How important is that if you are using hyperfocal distance or guesstimating your focusing? (rather than say using the IQ in liveview, or a laser rangefinder and the high precision focus ring)?

Thanks.
 

archivue

Active member
"There are samples variations, with each DB, in terms of position of the sensor, despite what one may expect from a DB costing that much. "

i still can't understand why phase one, leaf, hassy don't incorporate a shimming system inside the back itself !
They all know that issue for a long time...
 

GrahamWelland

Subscriber & Workshop Member
That would certainly be a desirable option. However, I think you really need shims for both the body AND each camera if you want to have uniform performance. Shimming the body would allow you to accurately set the body for a particular camera but what if you have multiple systems - each with their own slight variances? I agree though that it would very useful to setup a DF & back perfectly together and not just a technical camera.
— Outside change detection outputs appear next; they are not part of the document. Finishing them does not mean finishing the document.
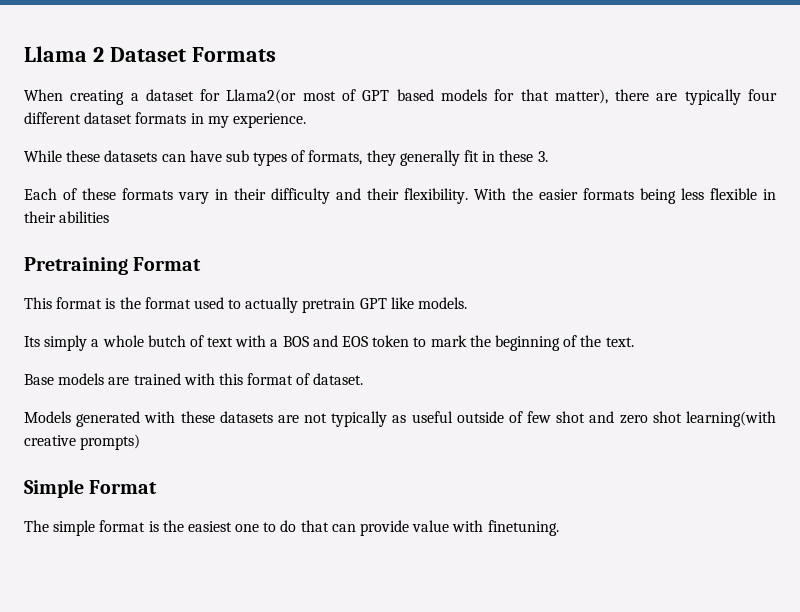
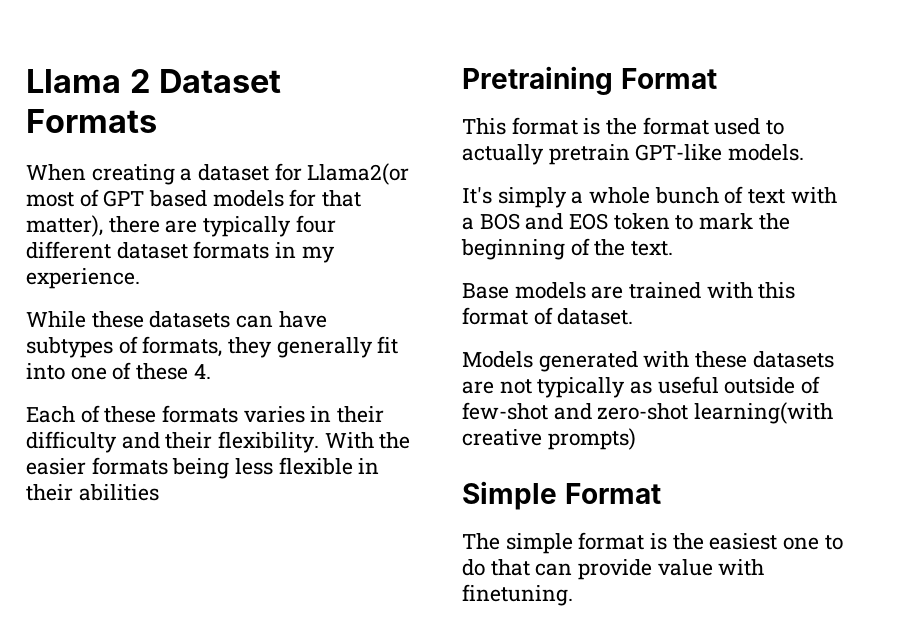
- While these datasets can have sub types of formats, they generally fit in these 3.
+ While these datasets can have subtypes of formats, they generally fit into one of these 4.
- Each of these formats vary in their difficulty and their flexibility.
+ Each of these formats varies in their difficulty and their flexibility.
- This format is the format used to actually pretrain GPT like models.
+ This format is the format used to actually pretrain GPT-like models.
- Its simply a whole butch of text with a BOS and EOS token to mark the beginning of the text.
+ It's simply a whole bunch of text with a BOS and EOS token to mark the beginning of the text.
- Models generated with these datasets are not typically as useful outside of few shot and zero shot learning(with creative prompts)
+ Models generated with these datasets are not typically as useful outside of few-shot and zero-shot learning(with creative prompts)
I suspect it's not as simple as assuming that the alignment issue is purely with the plane of the sensor on the back. Each camera also has some manufacturing tolerance built in and even Alpa, shock, has to have slight variability between bodies/adapters/lenses.

I'm sure that the back manufacturers would have heart palpitations at the thought of the support costs from handling users in the field adjusting their backs like this. I'd rather that the DSLR manufacturers provide the AF fine adjust that is now common in high end 35mm digital gear. Obviously this doesn't help much with manual focus lenses though.
 

cunim

Well-known member
Scientific cameras have had "back focus adjustment" for decades. It moves the CCD package fore and aft. Simple and elegant with large pixel cameras. Not sure how it would work given the tolerances required with tiny perfect pixels.
 

Shashin

Well-known member
It is really not that critical for your applications if Alpa QC is good. The backs can't show that much variation as they are also used on other cameras such as Mamiya, Hasselblad, Contax, Horseman, etc,. I don't believe any of those cameras allow or require shimming.